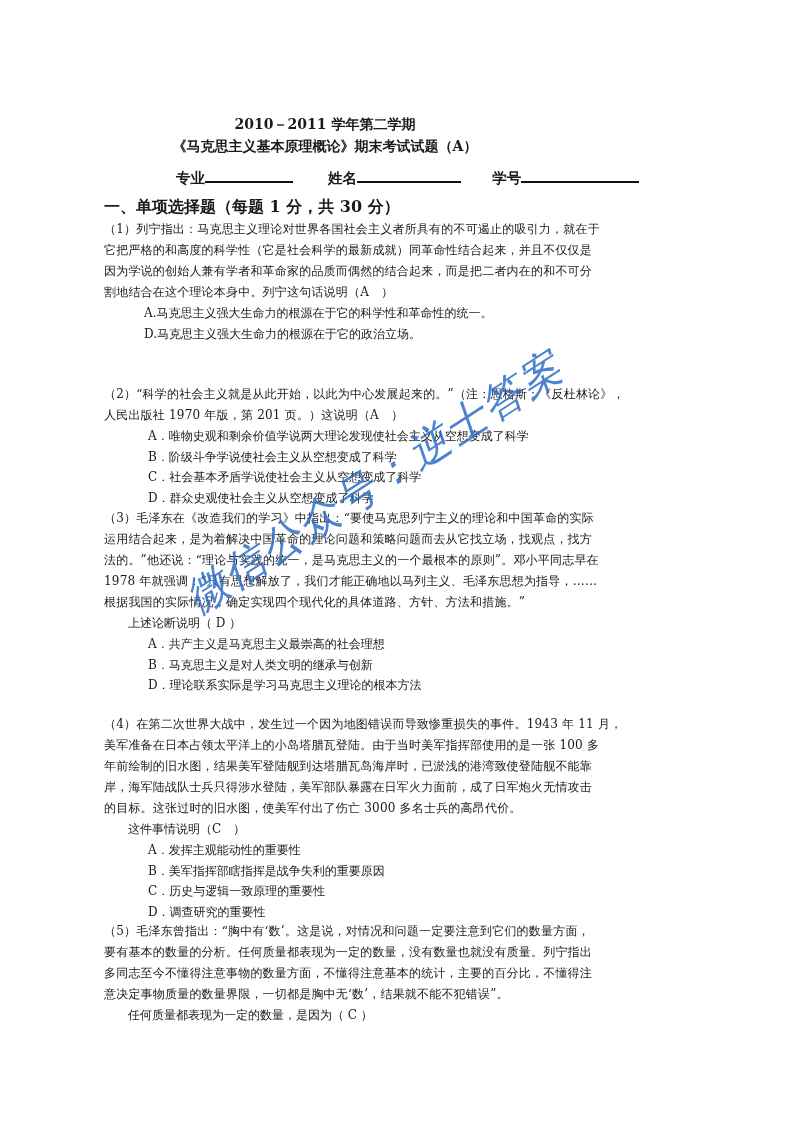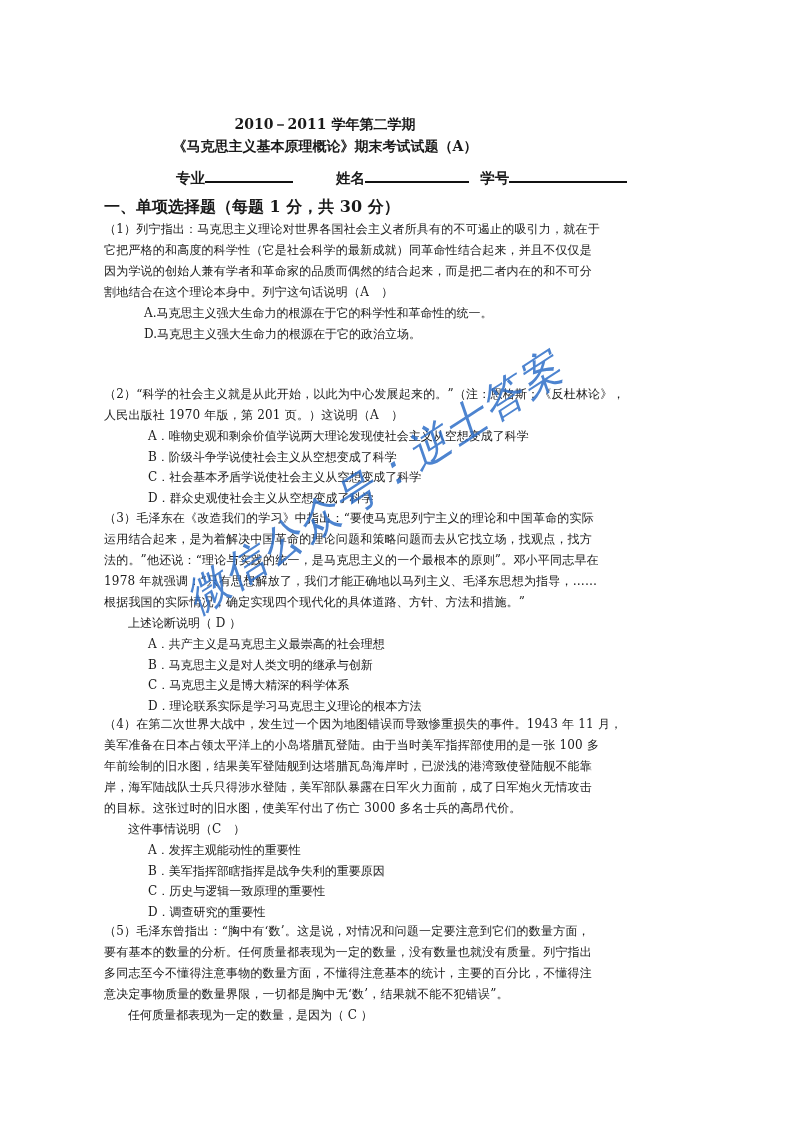--- a/index.html
+++ b/index.html
@@ -25,22 +25,22 @@
 </head>
 <body>
 
 <div class="page">
 
   <div class="title t1">2010－2011 学年第二学期</div>
   <div class="title t2">《马克思主义基本原理概论》期末考试试题（A）</div>
 
   <div class="fields">
     <span class="lbl">专业</span><span class="line" style="width:88px"></span>
-    <span class="lbl" style="margin-left:38px">姓名</span><span class="line" style="width:104px"></span>
-    <span class="lbl" style="margin-left:6px">学号</span><span class="line" style="width:118px"></span>
+    <span class="lbl" style="margin-left:30px">姓名</span><span class="line" style="width:104px"></span>
+    <span class="lbl" style="margin-left:26px">学号</span><span class="line" style="width:118px"></span>
   </div>
 
   <div class="section">一、单项选择题（每题 1 分，共 30 分）</div>
 
   <div class="block" style="top:219px">
     <div class="para">（1）列宁指出：马克思主义理论对世界各国社会主义者所具有的不可遏止的吸引力，就在于</div>
     <div class="para">它把严格的和高度的科学性（它是社会科学的最新成就）同革命性结合起来，并且不仅仅是</div>
     <div class="para">因为学说的创始人兼有学者和革命家的品质而偶然的结合起来，而是把二者内在的和不可分</div>
     <div class="para">割地结合在这个理论本身中。列宁这句话说明（A　）</div>
     <div class="opt1">A.马克思主义强大生命力的根源在于它的科学性和革命性的统一。</div>
@@ -58,21 +58,20 @@
 
   <div class="block" style="top:508px">
     <div class="para">（3）毛泽东在《改造我们的学习》中指出：“要使马克思列宁主义的理论和中国革命的实际</div>
     <div class="para">运用结合起来，是为着解决中国革命的理论问题和策略问题而去从它找立场，找观点，找方</div>
     <div class="para">法的。”他还说：“理论与实践的统一，是马克思主义的一个最根本的原则”。邓小平同志早在</div>
     <div class="para">1978 年就强调：“只有思想解放了，我们才能正确地以马列主义、毛泽东思想为指导，……</div>
     <div class="para">根据我国的实际情况，确定实现四个现代化的具体道路、方针、方法和措施。”</div>
     <div class="stem">上述论断说明（ D ）</div>
     <div class="opt">A．共产主义是马克思主义最崇高的社会理想</div>
     <div class="opt">B．马克思主义是对人类文明的继承与创新</div>
-    <div class="opt">C．马克思主义是博大精深的科学体系</div>
     <div class="opt">D．理论联系实际是学习马克思主义理论的根本方法</div>
   </div>
 
   <div class="block" style="top:714px">
     <div class="para">（4）在第二次世界大战中，发生过一个因为地图错误而导致惨重损失的事件。1943 年 11 月，</div>
     <div class="para">美军准备在日本占领太平洋上的小岛塔腊瓦登陆。由于当时美军指挥部使用的是一张 100 多</div>
     <div class="para">年前绘制的旧水图，结果美军登陆舰到达塔腊瓦岛海岸时，已淤浅的港湾致使登陆舰不能靠</div>
     <div class="para">岸，海军陆战队士兵只得涉水登陆，美军部队暴露在日军火力面前，成了日军炮火无情攻击</div>
     <div class="para">的目标。这张过时的旧水图，使美军付出了伤亡 3000 多名士兵的高昂代价。</div>
     <div class="stem">这件事情说明（C　）</div>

_ _ _ _

**EXERCISE GOAL:** Within the data above, find the lines that contain the word "left" and copy each of them.

**WRITTEN REPLY:**
-    <span class="lbl" style="margin-left:38px">姓名</span><span class="line" style="width:104px"></span>
-    <span class="lbl" style="margin-left:6px">学号</span><span class="line" style="width:118px"></span>
+    <span class="lbl" style="margin-left:30px">姓名</span><span class="line" style="width:104px"></span>
+    <span class="lbl" style="margin-left:26px">学号</span><span class="line" style="width:118px"></span>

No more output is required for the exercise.